🤖 AI Summary
To address the limited interpretability and reliability of ReLU neural networks stemming from their “black-box” nature, this paper proposes a path-level explanation method that identifies and analyzes activation paths—subsets of hidden-layer units critical to decision-making—without relying on complete activation patterns. The method enables multi-granularity attribution decomposition, spanning global to local levels, and supports flexible adjustment of the explanatory scope within the input space.

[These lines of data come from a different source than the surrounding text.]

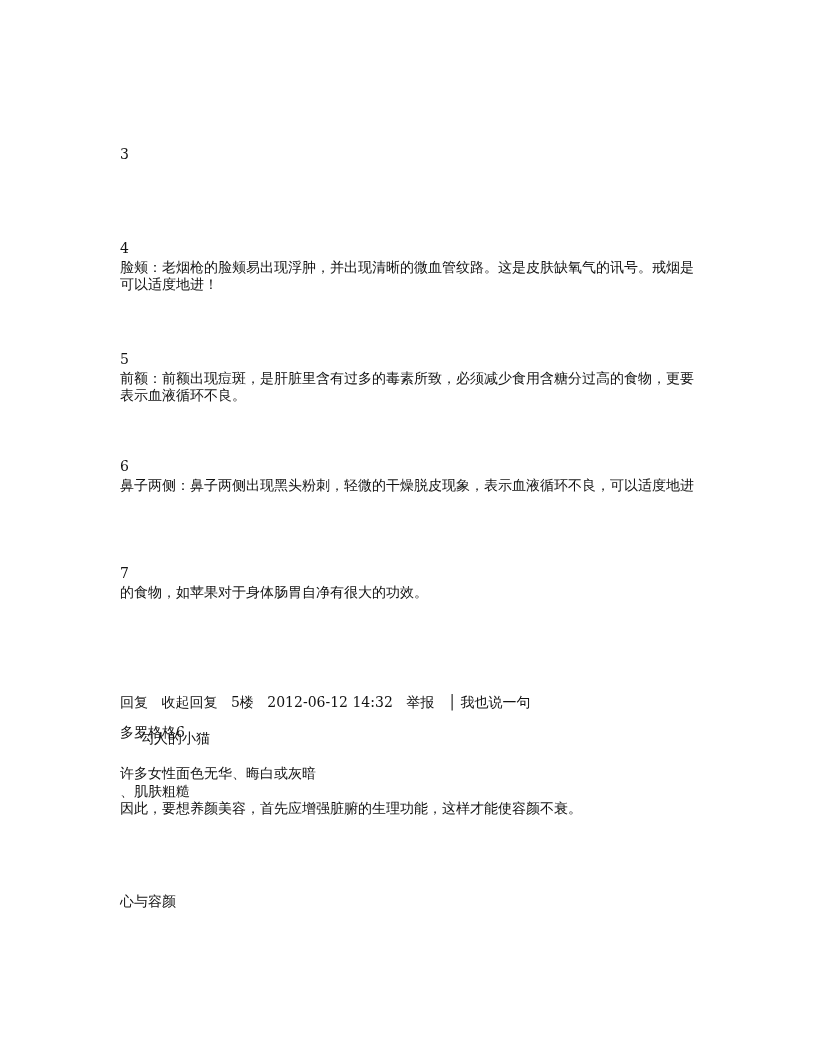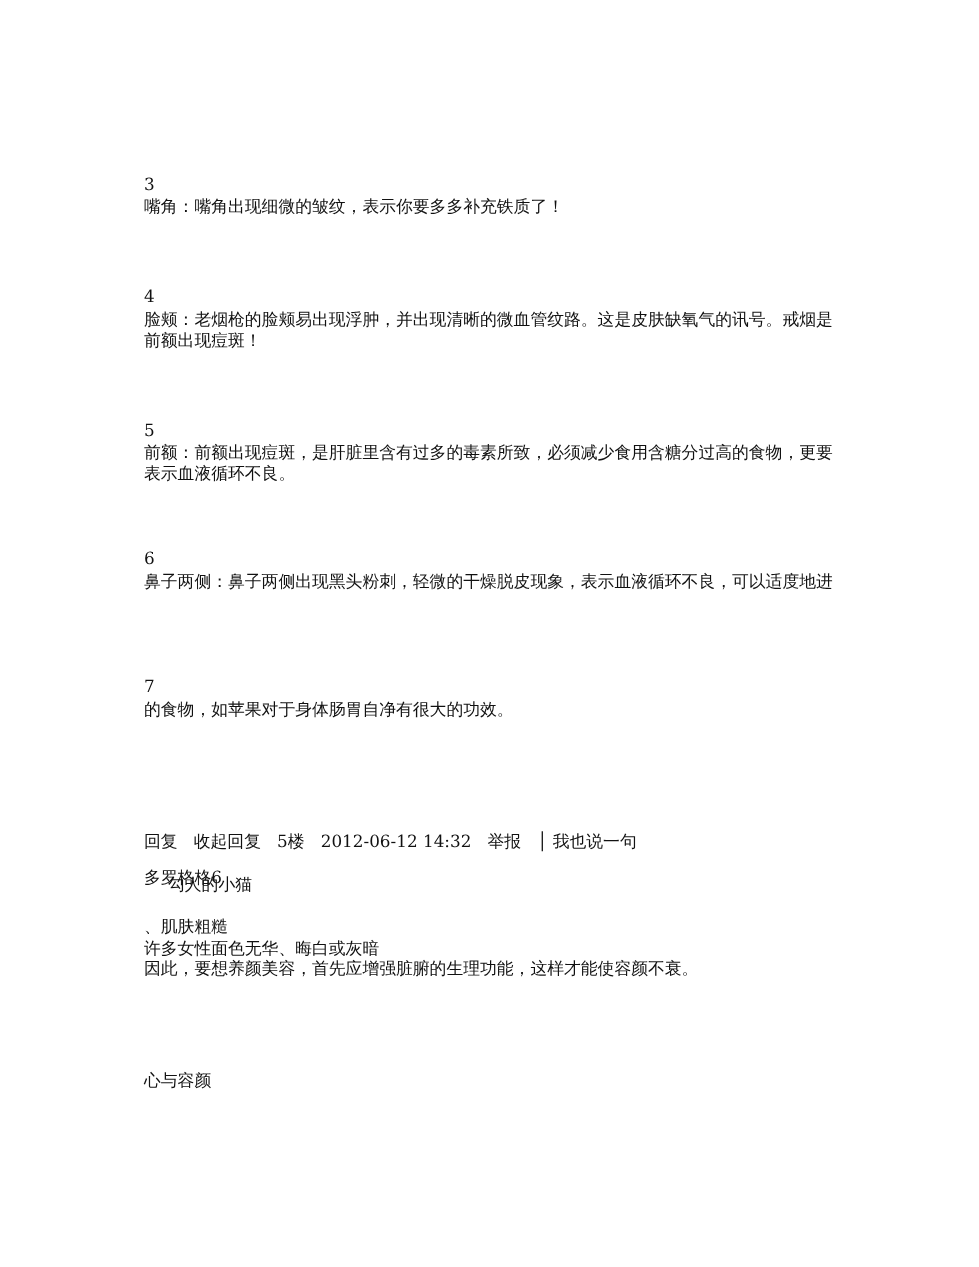"嘴角：嘴角出现细微的皱纹，表示你要多多补充铁质了！" div.line { html: <div>嘴角：嘴角出现细微的皱纹，表示你要多多补充铁质了！</div> -> none }
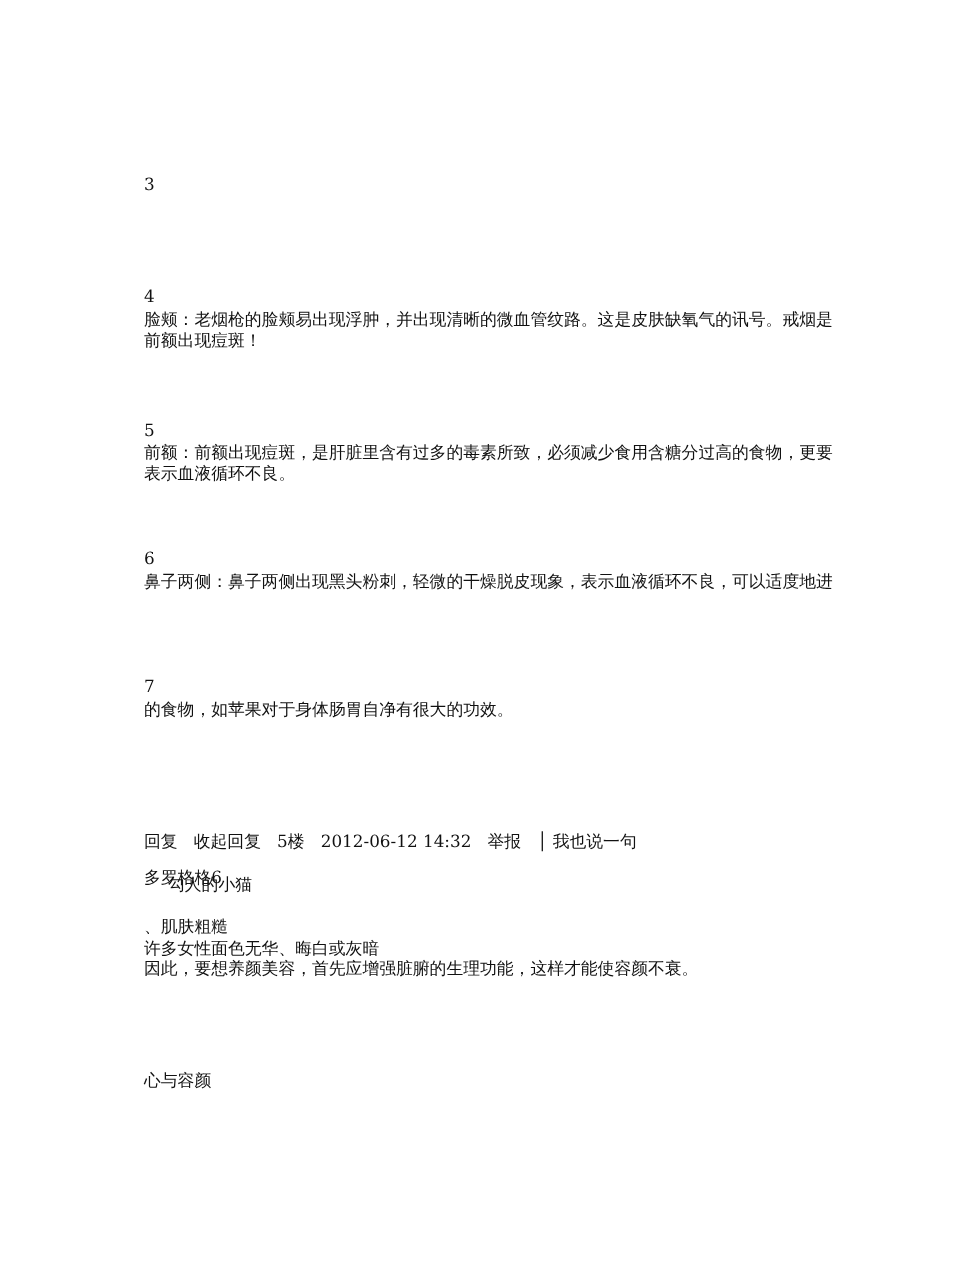"前额出现痘斑！" div.line { text: 前额出现痘斑 -> 可以适度地进 }
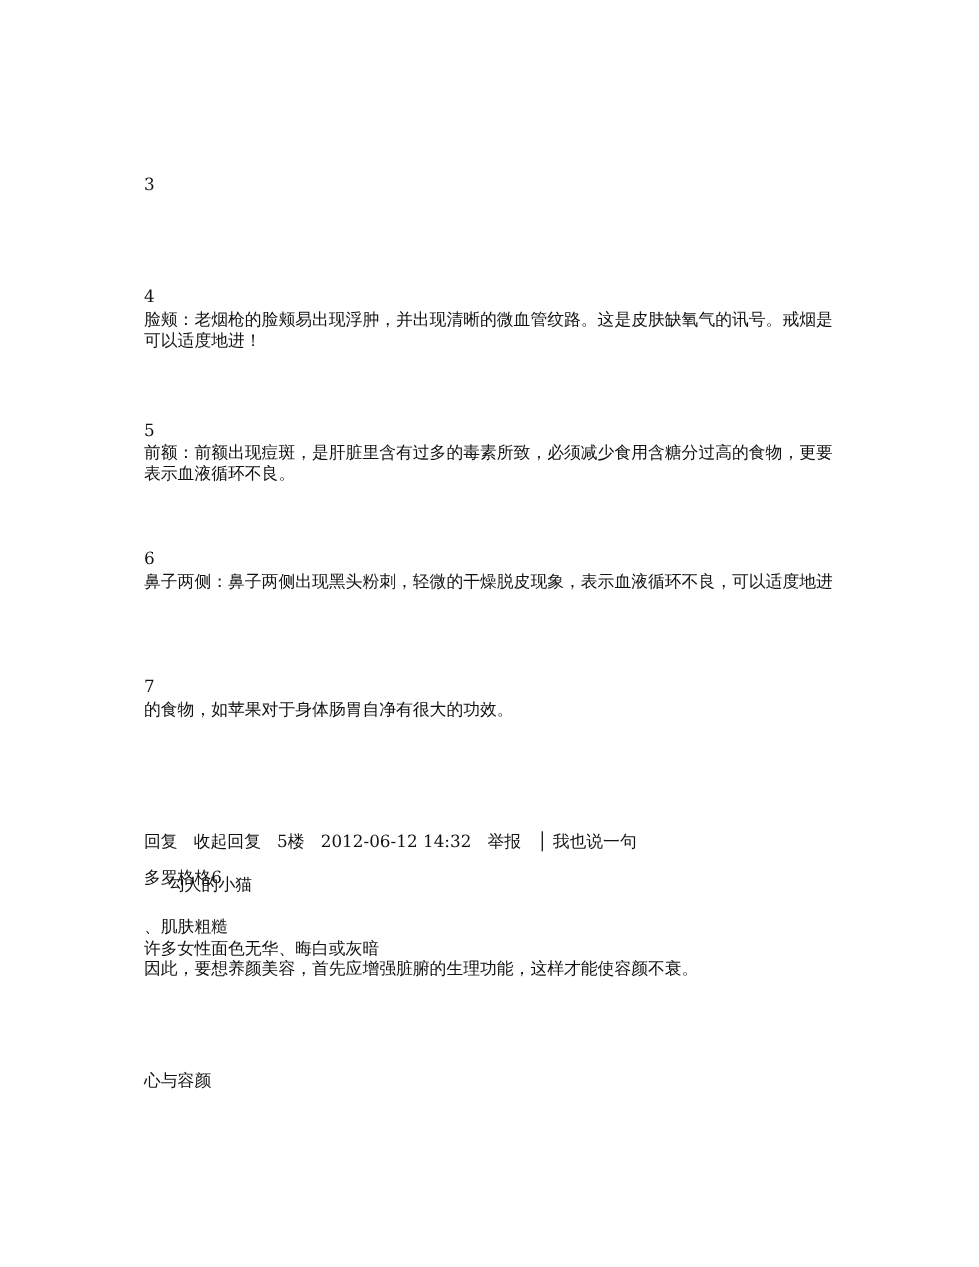"、肌肤粗糙" div.line { order: before "许多女性面色无华、晦白或灰暗" -> after "许多女性面色无华、晦白或灰暗" }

Its core innovation lies in shifting the explanatory focus from redundant full activation paths to semantically coherent, task-relevant path subsets, thereby significantly improving explanation consistency, readability, and trustworthiness. Extensive experiments demonstrate that our approach outperforms state-of-the-art interpretation techniques in both quantitative metrics (e.g., faithfulness and stability) and qualitative assessments (e.g., visual interpretability).
📝 Abstract
Neural networks have demonstrated a wide range of successes, but their ``black box" nature raises concerns about transparency and reliability. Previous research on ReLU networks has sought to unwrap these networks into linear models based on activation states of all hidden units. In this paper, we introduce a novel approach that considers subsets of the hidden units involved in the decision making path. This pathwise explanation provides a clearer and more consistent understanding of the relationship between the input and the decision-making process. Our method also offers flexibility in adjusting the range of explanations within the input, i.e., from an overall attribution input to particular components within the input. Furthermore, it allows for the decomposition of explanations for a given input for more detailed explanations. Experiments demonstrate that our method outperforms others both quantitatively and qualitatively.